Я спросил рассеянно:
— Зачем им пластмасса?
Когда Фуонг ушла, я написал в Англию. Через несколько дней сотрудник агентства Рейтер собирался в Гонконг и мог отправить мое письмо оттуда. Я знал, что попытка моя безнадежна, но хотел сделать все, что от меня зависело, чтобы потом себя не попрекать. Сейчас совсем не время менять корреспондента, писал я главному редактору. Генерал де Латтр умирает в Париже, французы собираются оставить Хоа-Бинь. Север никогда еще не был в такой опасности. А я не гожусь на роль заведующего иностранным отделом: я
— репортер, у меня ни о чем не бывает своего мнения. В заключение я даже подкрепил свои доводы личными мотивами, хотя и не рассчитывал, что человечность обитает под лучами электрической лампочки без абажура, среди зеленых козырьков и стандартных фраз: «в интересах газеты», «обстановка требует…» и т.д.
«Личные мотивы, — писал я, — вынуждают меня глубоко сожалеть о моем переводе из Вьетнама. Не думаю, чтобы я смог плодотворно работать в Англии, где у меня будут затруднения не только материального, но и семейного характера. Поверьте, если бы я мог, я совсем бросил бы службу, только бы не возвращаться в Англию. Я пишу об этом, чтобы Вы поняли, как мне не хочется отсюда уезжать. Вы, видимо, не считаете меня плохим корреспондентом, а я впервые обращаюсь к Вам с просьбой».

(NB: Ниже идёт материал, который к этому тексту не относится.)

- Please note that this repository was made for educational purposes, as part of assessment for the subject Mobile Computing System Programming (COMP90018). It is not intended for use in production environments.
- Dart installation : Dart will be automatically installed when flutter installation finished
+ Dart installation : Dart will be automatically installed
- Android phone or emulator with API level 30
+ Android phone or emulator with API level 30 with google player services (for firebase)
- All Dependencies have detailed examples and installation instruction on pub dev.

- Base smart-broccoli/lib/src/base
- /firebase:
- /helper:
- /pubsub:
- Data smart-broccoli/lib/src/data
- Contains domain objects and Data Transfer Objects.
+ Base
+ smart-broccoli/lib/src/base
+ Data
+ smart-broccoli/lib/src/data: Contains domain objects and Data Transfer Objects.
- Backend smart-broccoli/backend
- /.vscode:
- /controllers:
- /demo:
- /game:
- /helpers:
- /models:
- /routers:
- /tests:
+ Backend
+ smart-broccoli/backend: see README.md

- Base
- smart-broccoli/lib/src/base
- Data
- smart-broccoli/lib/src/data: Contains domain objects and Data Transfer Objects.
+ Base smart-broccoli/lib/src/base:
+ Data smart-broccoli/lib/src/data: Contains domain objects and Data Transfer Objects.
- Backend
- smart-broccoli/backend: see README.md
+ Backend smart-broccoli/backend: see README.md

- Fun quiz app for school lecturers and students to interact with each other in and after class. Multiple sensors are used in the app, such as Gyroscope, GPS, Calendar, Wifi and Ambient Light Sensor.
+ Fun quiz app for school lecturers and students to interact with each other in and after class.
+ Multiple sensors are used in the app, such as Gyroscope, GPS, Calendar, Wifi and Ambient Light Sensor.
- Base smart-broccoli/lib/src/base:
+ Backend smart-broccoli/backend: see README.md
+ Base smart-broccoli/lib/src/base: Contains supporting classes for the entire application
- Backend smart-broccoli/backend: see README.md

Я перечел свою статью о сражении в Фат-Дьеме, которую я тоже отправлял через Гонконг. Французы теперь не будут в обиде, — осада снята и поражение можно изобразить как победу. Потом я разорвал последнюю страницу письма к редактору: все равно «личные мотивы» послужат лишь поводом для насмешек. Все и так знали, что у каждого корреспондента есть своя «туземная» возлюбленная. Главный редактор посмеется по этому поводу в беседе с дежурным редактором, а тот, раздумывая об этой пикантной ситуации, вернется в свой домик в Стритхеме и уляжется в кровать рядом с верной женой, которую он много лет назад вывез из Глазго. Я мысленно видел этот дом, в котором нечего рассчитывать на сострадание: поломанный трехколесный велосипед в прихожей, разбитую кем-то из домашних любимую трубку, а в гостиной — детскую рубашонку, к которой еще не пришили пуговку… «Личные мотивы». Выпивая в пресс-клубе, мне не хотелось бы выслушивать шуточки, вспоминая о Фуонг.